■ Records from a data collection:
● ● ● ● ●
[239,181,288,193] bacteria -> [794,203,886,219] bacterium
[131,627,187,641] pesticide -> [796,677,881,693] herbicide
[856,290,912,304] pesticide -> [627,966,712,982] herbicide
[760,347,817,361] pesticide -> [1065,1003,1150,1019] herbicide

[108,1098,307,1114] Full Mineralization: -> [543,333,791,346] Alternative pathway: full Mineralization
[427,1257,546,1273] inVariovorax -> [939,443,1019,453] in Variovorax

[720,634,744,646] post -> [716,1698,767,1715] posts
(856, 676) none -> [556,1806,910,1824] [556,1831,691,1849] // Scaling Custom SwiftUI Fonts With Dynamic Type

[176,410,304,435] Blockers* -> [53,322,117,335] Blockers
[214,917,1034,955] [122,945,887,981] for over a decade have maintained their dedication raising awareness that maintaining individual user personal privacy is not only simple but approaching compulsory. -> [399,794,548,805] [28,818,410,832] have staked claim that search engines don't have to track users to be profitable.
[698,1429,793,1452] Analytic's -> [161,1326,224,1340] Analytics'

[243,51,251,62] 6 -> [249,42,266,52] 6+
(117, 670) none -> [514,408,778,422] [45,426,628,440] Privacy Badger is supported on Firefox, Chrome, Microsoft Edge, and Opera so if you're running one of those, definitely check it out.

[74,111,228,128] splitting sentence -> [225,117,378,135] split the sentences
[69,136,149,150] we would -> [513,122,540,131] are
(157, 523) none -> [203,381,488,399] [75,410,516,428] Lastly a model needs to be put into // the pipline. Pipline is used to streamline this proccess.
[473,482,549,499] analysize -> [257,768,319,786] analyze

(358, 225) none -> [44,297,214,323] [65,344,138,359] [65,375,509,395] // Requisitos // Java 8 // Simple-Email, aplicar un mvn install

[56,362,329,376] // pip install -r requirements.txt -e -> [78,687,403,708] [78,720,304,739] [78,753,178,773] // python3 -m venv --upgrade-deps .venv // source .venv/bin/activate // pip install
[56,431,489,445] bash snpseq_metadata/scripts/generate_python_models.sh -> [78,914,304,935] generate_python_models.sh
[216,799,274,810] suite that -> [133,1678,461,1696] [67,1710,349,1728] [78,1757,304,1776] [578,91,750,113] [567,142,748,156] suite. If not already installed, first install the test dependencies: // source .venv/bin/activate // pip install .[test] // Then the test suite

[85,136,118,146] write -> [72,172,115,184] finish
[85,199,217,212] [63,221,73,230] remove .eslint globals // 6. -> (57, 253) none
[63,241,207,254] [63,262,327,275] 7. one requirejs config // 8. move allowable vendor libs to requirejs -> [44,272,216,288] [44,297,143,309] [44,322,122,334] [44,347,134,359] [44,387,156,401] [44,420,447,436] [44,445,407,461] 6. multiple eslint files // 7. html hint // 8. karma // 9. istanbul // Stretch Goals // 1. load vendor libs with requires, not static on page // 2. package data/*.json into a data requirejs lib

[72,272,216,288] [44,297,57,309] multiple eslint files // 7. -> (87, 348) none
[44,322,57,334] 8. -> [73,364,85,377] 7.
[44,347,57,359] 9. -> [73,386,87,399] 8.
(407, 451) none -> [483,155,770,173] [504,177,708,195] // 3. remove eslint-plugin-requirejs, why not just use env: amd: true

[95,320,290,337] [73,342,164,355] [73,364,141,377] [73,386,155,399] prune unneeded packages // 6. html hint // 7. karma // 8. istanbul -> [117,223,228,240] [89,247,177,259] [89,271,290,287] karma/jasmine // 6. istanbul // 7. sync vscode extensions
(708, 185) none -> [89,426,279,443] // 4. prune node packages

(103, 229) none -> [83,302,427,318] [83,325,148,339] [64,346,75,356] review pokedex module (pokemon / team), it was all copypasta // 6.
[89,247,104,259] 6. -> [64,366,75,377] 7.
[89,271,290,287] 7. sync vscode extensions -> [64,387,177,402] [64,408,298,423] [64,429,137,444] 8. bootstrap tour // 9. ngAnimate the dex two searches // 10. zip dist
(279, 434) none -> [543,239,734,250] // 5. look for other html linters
● ● ● ● ●
■ ACTIVITY: The records above should be repeated word for word.

■ EXERCISE RESPONSE:
[239,181,288,193] bacteria -> [794,203,886,219] bacterium
[131,627,187,641] pesticide -> [796,677,881,693] herbicide
[856,290,912,304] pesticide -> [627,966,712,982] herbicide
[760,347,817,361] pesticide -> [1065,1003,1150,1019] herbicide

[108,1098,307,1114] Full Mineralization: -> [543,333,791,346] Alternative pathway: full Mineralization
[427,1257,546,1273] inVariovorax -> [939,443,1019,453] in Variovorax

[720,634,744,646] post -> [716,1698,767,1715] posts
(856, 676) none -> [556,1806,910,1824] [556,1831,691,1849] // Scaling Custom SwiftUI Fonts With Dynamic Type

[176,410,304,435] Blockers* -> [53,322,117,335] Blockers
[214,917,1034,955] [122,945,887,981] for over a decade have maintained their dedication raising awareness that maintaining individual user personal privacy is not only simple but approaching compulsory. -> [399,794,548,805] [28,818,410,832] have staked claim that search engines don't have to track users to be profitable.
[698,1429,793,1452] Analytic's -> [161,1326,224,1340] Analytics'

[243,51,251,62] 6 -> [249,42,266,52] 6+
(117, 670) none -> [514,408,778,422] [45,426,628,440] Privacy Badger is supported on Firefox, Chrome, Microsoft Edge, and Opera so if you're running one of those, definitely check it out.

[74,111,228,128] splitting sentence -> [225,117,378,135] split the sentences
[69,136,149,150] we would -> [513,122,540,131] are
(157, 523) none -> [203,381,488,399] [75,410,516,428] Lastly a model needs to be put into // the pipline. Pipline is used to streamline this proccess.
[473,482,549,499] analysize -> [257,768,319,786] analyze

(358, 225) none -> [44,297,214,323] [65,344,138,359] [65,375,509,395] // Requisitos // Java 8 // Simple-Email, aplicar un mvn install

[56,362,329,376] // pip install -r requirements.txt -e -> [78,687,403,708] [78,720,304,739] [78,753,178,773] // python3 -m venv --upgrade-deps .venv // source .venv/bin/activate // pip install
[56,431,489,445] bash snpseq_metadata/scripts/generate_python_models.sh -> [78,914,304,935] generate_python_models.sh
[216,799,274,810] suite that -> [133,1678,461,1696] [67,1710,349,1728] [78,1757,304,1776] [578,91,750,113] [567,142,748,156] suite. If not already installed, first install the test dependencies: // source .venv/bin/activate // pip install .[test] // Then the test suite

[85,136,118,146] write -> [72,172,115,184] finish
[85,199,217,212] [63,221,73,230] remove .eslint globals // 6. -> (57, 253) none
[63,241,207,254] [63,262,327,275] 7. one requirejs config // 8. move allowable vendor libs to requirejs -> [44,272,216,288] [44,297,143,309] [44,322,122,334] [44,347,134,359] [44,387,156,401] [44,420,447,436] [44,445,407,461] 6. multiple eslint files // 7. html hint // 8. karma // 9. istanbul // Stretch Goals // 1. load vendor libs with requires, not static on page // 2. package data/*.json into a data requirejs lib

[72,272,216,288] [44,297,57,309] multiple eslint files // 7. -> (87, 348) none
[44,322,57,334] 8. -> [73,364,85,377] 7.
[44,347,57,359] 9. -> [73,386,87,399] 8.
(407, 451) none -> [483,155,770,173] [504,177,708,195] // 3. remove eslint-plugin-requirejs, why not just use env: amd: true

[95,320,290,337] [73,342,164,355] [73,364,141,377] [73,386,155,399] prune unneeded packages // 6. html hint // 7. karma // 8. istanbul -> [117,223,228,240] [89,247,177,259] [89,271,290,287] karma/jasmine // 6. istanbul // 7. sync vscode extensions
(708, 185) none -> [89,426,279,443] // 4. prune node packages

(103, 229) none -> [83,302,427,318] [83,325,148,339] [64,346,75,356] review pokedex module (pokemon / team), it was all copypasta // 6.
[89,247,104,259] 6. -> [64,366,75,377] 7.
[89,271,290,287] 7. sync vscode extensions -> [64,387,177,402] [64,408,298,423] [64,429,137,444] 8. bootstrap tour // 9. ngAnimate the dex two searches // 10. zip dist
(279, 434) none -> [543,239,734,250] // 5. look for other html linters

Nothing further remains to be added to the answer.